(DIRECTIONS FOR THIS TASK): An exact repetition of the data is required; no picture should appear in it.

(MATERIAL FOR THIS EXERCISE):
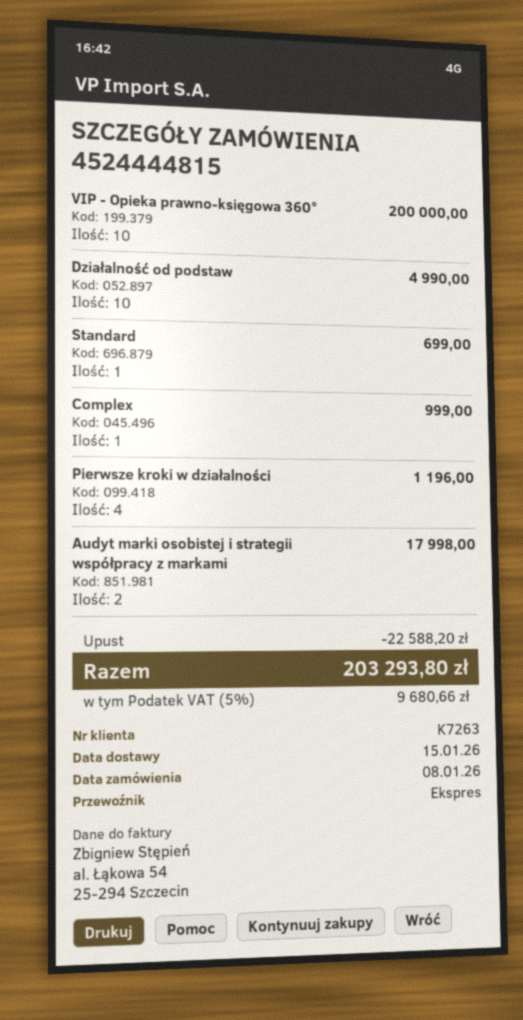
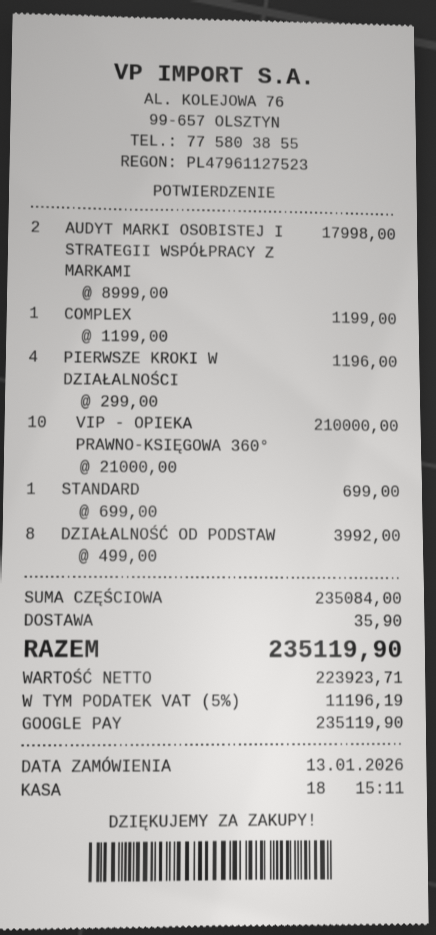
order date: 2026-01-08 -> 2026-01-13
VIP - Opieka prawno-księgowa 360°: 10 for 200000.00 -> 10 for 210000.00
Działalność od podstaw: 10 for 4990.00 -> 8 for 3992.00
Complex: 1 for 999.00 -> 1 for 1199.00
discount: 22588.20 -> none
shipping: none -> 35.90
tax: 5% = 9680.66 -> 5% = 11196.19
total: 203293.80 -> 235119.90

(SOLUTION):
order date: 2026-01-08 -> 2026-01-13
VIP - Opieka prawno-księgowa 360°: 10 for 200000.00 -> 10 for 210000.00
Działalność od podstaw: 10 for 4990.00 -> 8 for 3992.00
Complex: 1 for 999.00 -> 1 for 1199.00
discount: 22588.20 -> none
shipping: none -> 35.90
tax: 5% = 9680.66 -> 5% = 11196.19
total: 203293.80 -> 235119.90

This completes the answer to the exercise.